YOUR TASK:
Your answer must be a single number: the count of lines in the entries below that hold "arrow".

DATA SHOWN:
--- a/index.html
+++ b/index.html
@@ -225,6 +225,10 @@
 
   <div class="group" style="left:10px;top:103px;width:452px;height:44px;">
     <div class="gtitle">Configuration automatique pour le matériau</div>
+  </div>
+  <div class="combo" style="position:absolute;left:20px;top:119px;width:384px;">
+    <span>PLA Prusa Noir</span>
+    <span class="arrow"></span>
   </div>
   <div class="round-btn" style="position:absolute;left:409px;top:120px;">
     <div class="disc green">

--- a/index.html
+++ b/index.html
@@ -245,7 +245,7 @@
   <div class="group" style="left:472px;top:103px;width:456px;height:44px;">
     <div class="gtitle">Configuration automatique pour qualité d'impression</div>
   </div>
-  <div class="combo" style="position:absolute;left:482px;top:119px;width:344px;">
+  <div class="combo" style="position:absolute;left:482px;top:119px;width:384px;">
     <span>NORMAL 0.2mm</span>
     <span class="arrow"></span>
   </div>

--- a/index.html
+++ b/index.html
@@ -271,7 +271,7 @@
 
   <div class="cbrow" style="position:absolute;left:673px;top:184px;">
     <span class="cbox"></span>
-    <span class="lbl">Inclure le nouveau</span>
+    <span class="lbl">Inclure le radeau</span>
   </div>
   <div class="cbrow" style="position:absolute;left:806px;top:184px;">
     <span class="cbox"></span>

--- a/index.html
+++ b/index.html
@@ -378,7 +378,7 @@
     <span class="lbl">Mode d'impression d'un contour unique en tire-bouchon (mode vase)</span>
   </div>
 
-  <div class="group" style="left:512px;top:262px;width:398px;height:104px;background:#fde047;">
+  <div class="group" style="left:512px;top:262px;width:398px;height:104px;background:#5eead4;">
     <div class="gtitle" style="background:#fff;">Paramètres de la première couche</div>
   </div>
...
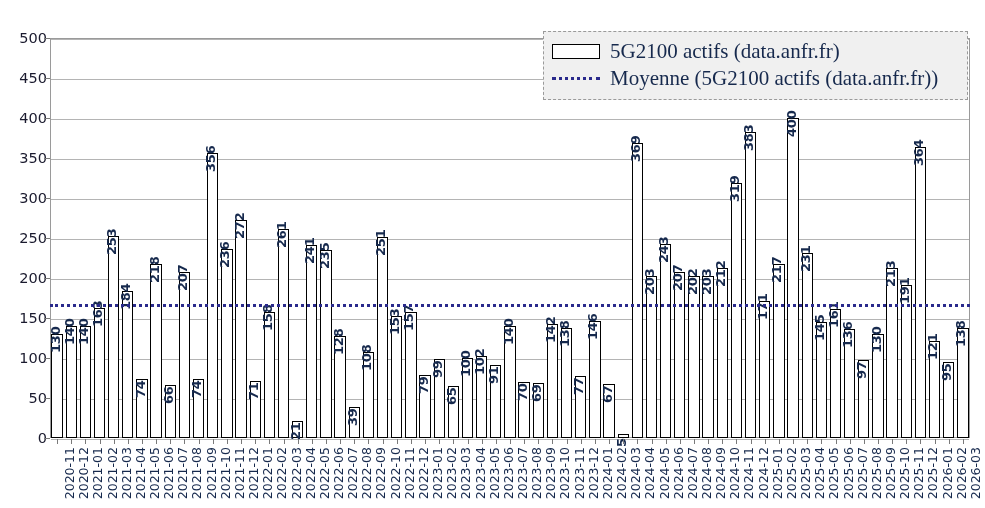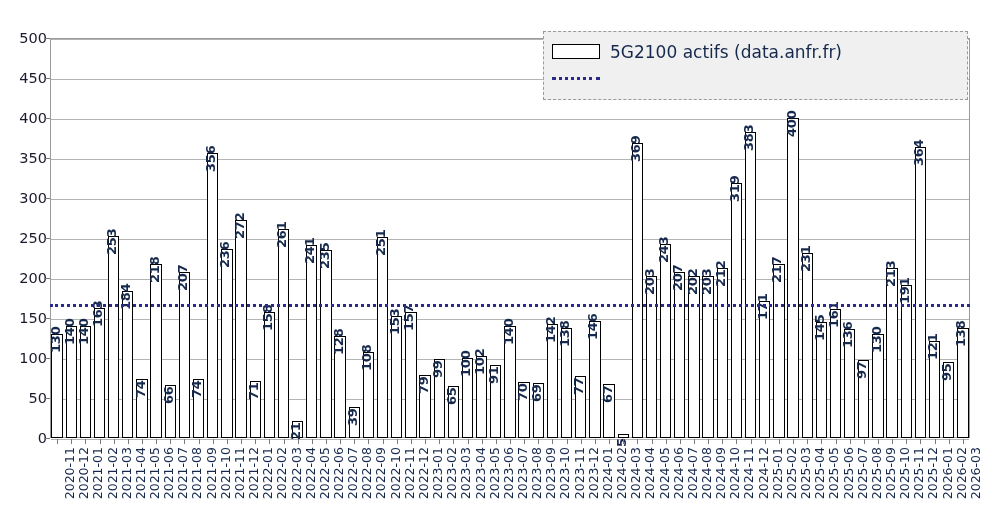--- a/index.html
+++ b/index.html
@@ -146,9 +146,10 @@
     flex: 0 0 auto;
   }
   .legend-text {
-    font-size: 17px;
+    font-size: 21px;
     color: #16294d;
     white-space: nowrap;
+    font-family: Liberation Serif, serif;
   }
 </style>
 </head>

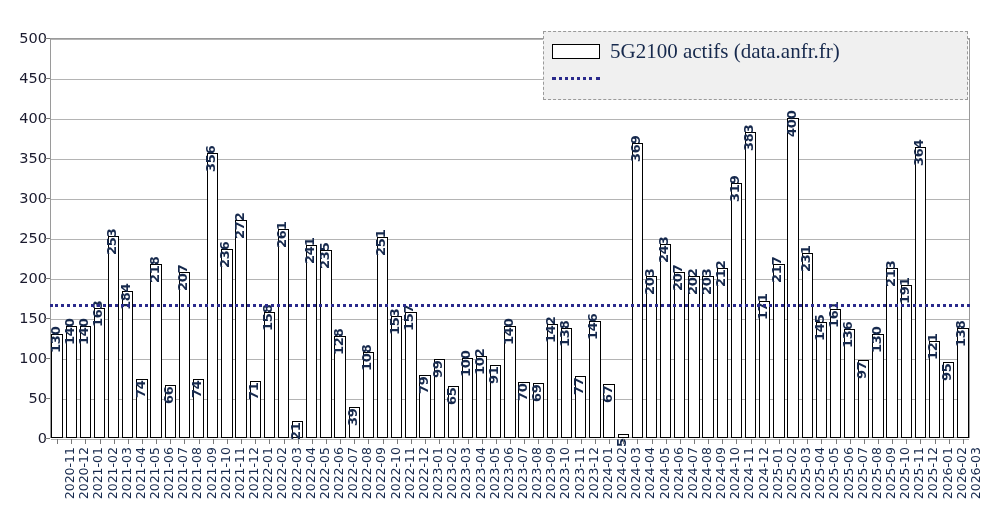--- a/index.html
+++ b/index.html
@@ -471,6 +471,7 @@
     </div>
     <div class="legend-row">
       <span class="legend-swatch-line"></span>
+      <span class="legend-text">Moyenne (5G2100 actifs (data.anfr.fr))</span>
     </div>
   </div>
...
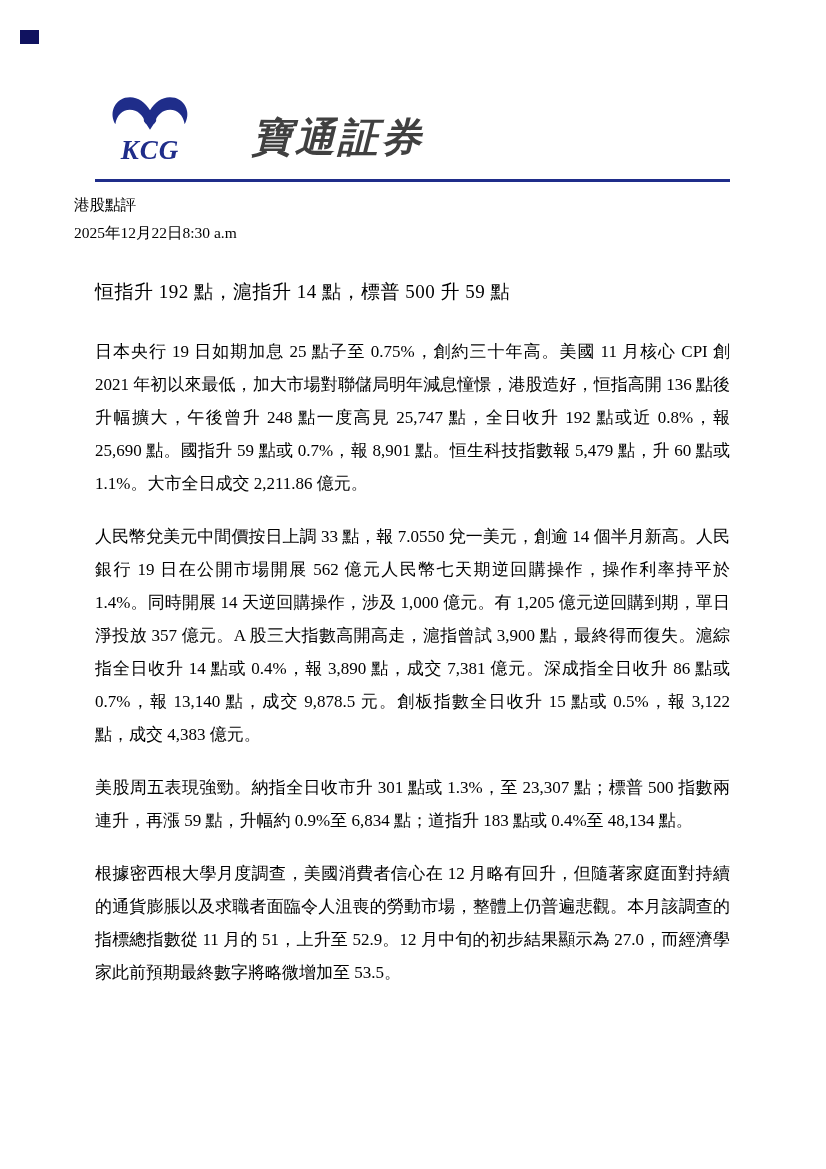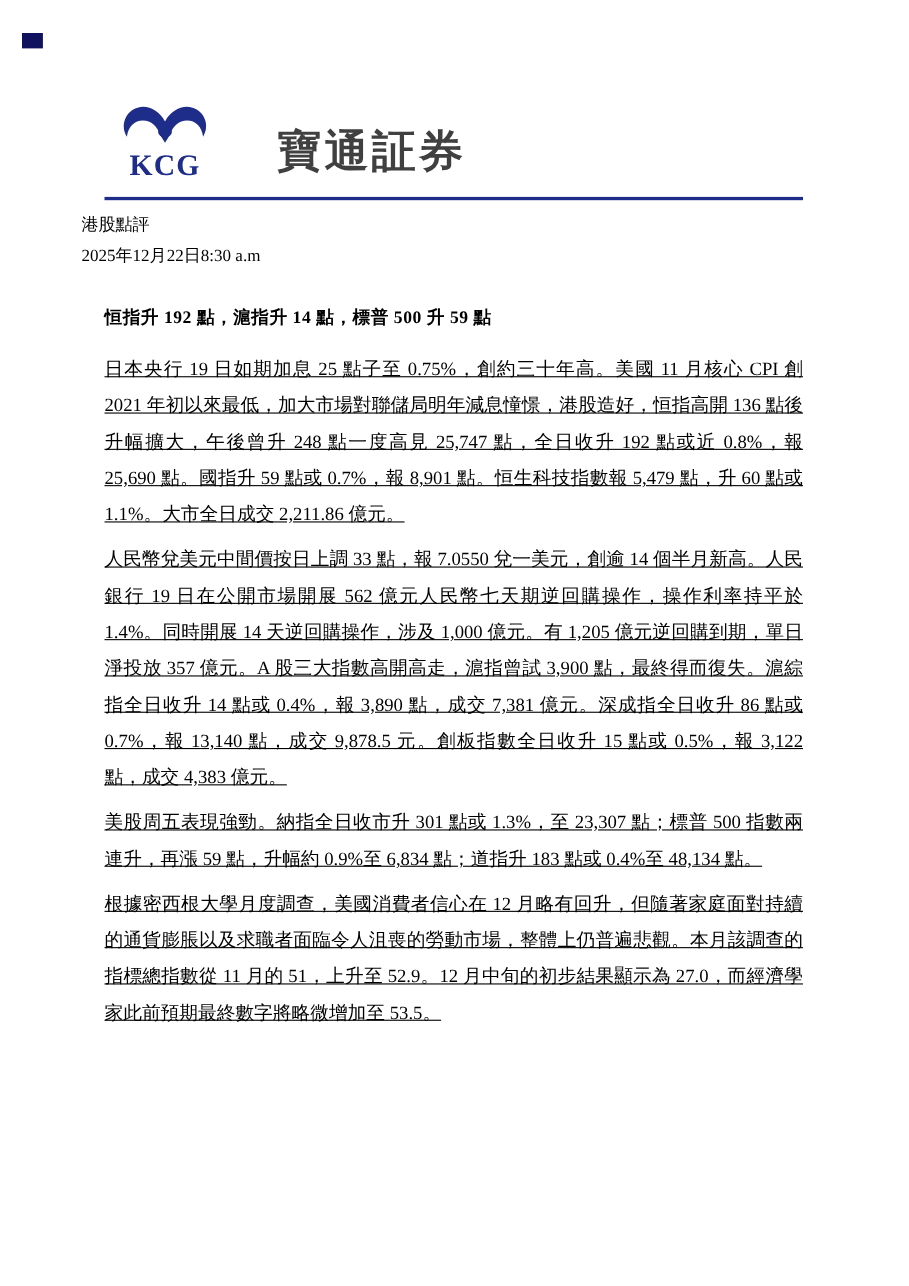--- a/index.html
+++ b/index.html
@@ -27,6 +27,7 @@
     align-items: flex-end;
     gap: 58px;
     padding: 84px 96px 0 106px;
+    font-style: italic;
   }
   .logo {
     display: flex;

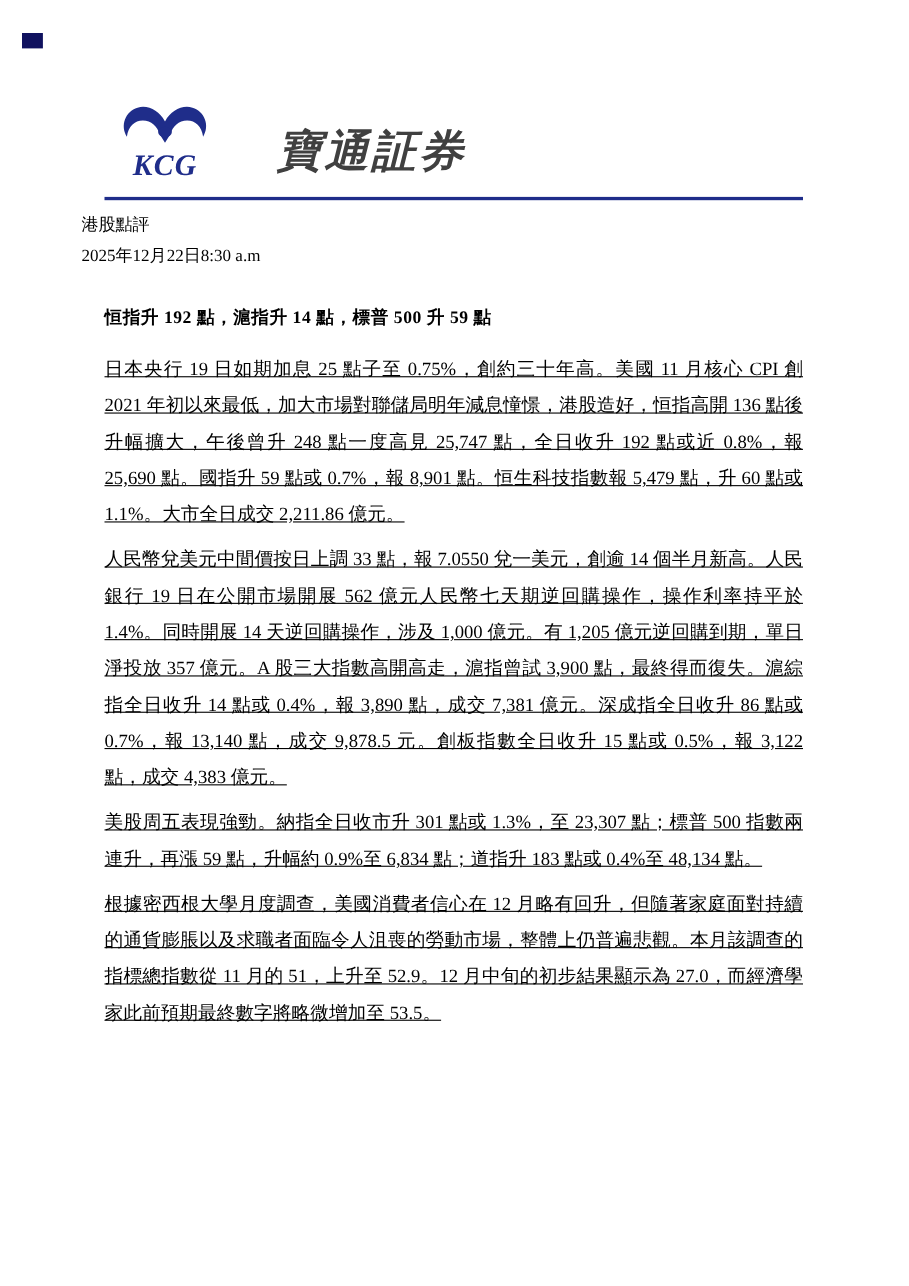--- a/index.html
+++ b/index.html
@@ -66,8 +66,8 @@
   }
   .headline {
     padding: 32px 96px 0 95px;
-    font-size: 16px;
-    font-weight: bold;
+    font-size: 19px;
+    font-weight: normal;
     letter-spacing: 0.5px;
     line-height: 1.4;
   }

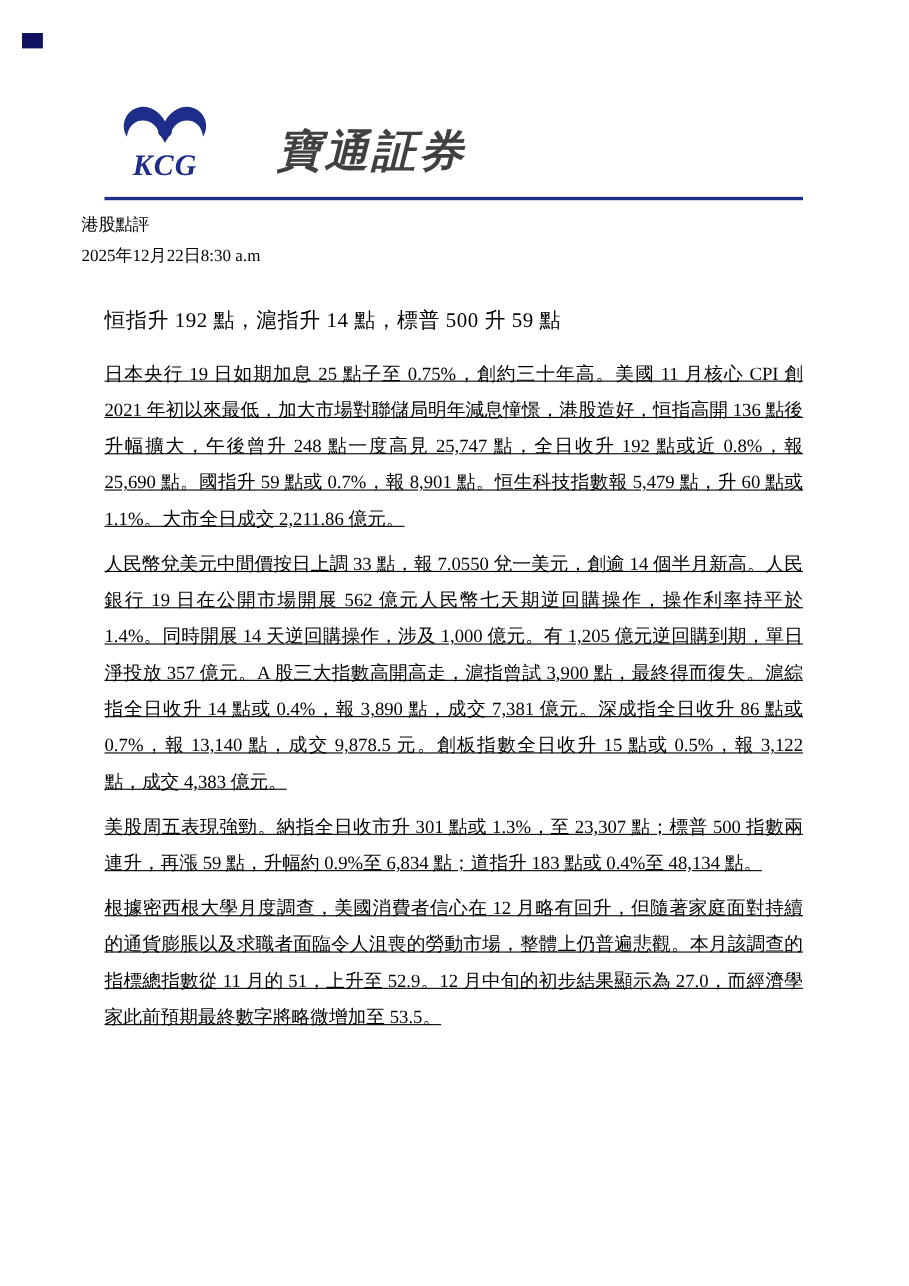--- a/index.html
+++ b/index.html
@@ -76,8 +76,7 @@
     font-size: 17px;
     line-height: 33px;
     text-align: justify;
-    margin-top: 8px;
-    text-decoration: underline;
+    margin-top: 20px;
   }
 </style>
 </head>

SOLUTION:
2